Penulis: Redaksi - Editor: Redaksi
"Terkait polemik ketidakadilan yang diterima oleh korban dan keluarga korban, tentunya kami dari Dpr akan berkomitmen untuk mengawal dan menuntaskan masalah ini," sambungnya.
Dasco mengatakan, Dpr berkomitmen untuk mengawal kasus ini supaya keluarga Dini bisa mendapatkan keadilan.
Dasco lantas menyebut putusan Hakim membebaskan Ronald Tannur tidak masuk akal.
"Lebih kurangnya bahwa poin yang disampaikan berdasarkan visum et repertum serta putusan Hakim itu sangat bertolak belakang, menurut kita yang orang hukum, ini adalah hal yang tidak masuk akal," imbuh Dasco.
Dpr dorong Ronald Tannur dicekal ke luar negeri
Anggota Dpr Fraksi PDI-P yang mengawal keluarga Dini, Rieke Diah Pitaloka mengaku, mendapat informasi bahwa Ronald Tannur akan keluar negeri usai divonis bebas Pengadilan Negeri Surabaya.
Menurut Rieke, akan lebih baik jika Ronald Tannur dicekal keluar negeri sampai putusan kasasi di Mahkamah Agung (MA) selesai.
"Kami berharap dapat dukungan untuk adanya pencekalan terhadap Gregorius Ronald Tannur sampai kasus ini benar-benar terang benderang pada putusan kasasi di Mahkamah Agung," ujar Rieke.

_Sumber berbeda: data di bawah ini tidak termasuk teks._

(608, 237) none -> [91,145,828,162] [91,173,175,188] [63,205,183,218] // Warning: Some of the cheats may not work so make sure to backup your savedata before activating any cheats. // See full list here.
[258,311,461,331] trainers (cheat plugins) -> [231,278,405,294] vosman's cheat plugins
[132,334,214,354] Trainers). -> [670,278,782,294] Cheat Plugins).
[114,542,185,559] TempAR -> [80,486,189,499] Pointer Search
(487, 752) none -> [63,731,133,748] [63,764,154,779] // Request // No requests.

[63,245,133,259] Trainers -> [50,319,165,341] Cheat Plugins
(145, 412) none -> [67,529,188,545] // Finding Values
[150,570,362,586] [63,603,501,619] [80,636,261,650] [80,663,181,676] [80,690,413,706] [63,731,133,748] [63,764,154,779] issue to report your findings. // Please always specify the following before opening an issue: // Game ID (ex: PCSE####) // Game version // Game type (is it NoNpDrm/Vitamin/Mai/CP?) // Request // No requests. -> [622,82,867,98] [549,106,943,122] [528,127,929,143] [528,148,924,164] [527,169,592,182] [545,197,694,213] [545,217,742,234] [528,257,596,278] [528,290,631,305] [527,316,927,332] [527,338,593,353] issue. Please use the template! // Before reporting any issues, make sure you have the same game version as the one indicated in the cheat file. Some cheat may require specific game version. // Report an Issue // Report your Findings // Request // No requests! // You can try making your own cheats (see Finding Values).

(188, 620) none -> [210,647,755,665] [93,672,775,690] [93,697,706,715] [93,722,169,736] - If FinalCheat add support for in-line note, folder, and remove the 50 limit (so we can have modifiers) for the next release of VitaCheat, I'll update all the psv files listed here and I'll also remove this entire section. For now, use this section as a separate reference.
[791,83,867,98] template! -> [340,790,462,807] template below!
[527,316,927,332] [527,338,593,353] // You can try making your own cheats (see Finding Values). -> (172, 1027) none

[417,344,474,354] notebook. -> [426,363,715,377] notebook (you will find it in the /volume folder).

"Karena kami mengkhawatirkan ada informasi, saya tidak tahu benar atau tidak, tapi lebih baik kita antisipasi, yang bersangkutan berencana untuk ke luar negeri," sambungnya.
Baca Juga : Besok, Jokowi Bakal Ngantor di IKN
Dalam kesimpulan audiensi antara keluarga Dini dan Komisi III Dpr, disepakati bahwa DPR akan mendorong Kemenkumham untuk melakukan pencekalan terhadap Ronald Tannur.
Ditemui usai rapat, Wakil Ketua Komisi III Dpr Habiburokhman mengatakan proses hukum yang dilakukan akan menjadi sia-sia jika Ronald Tannur berada di luar negeri.
Dia menegaskan, jika masih dalam proses kasasi, maka Ronald Tannur bisa dicekal.
"Kami sedang juga akan mendorong dilakukannya pencekalan kepada si Ronald ini. Karena memang perkara ini belum inkrah, masih kasasi, seharusnya bisa dilakukan pencekalan, karena memang belum inkrah, masih dalam proses hukum. Akan percuma proses hukum, akan sia-sia proses hukum kalau ketika diputus si terdakwanya sudah tidak ada di Indonesia," jelas Habiburokhman. (Kompas/Mor)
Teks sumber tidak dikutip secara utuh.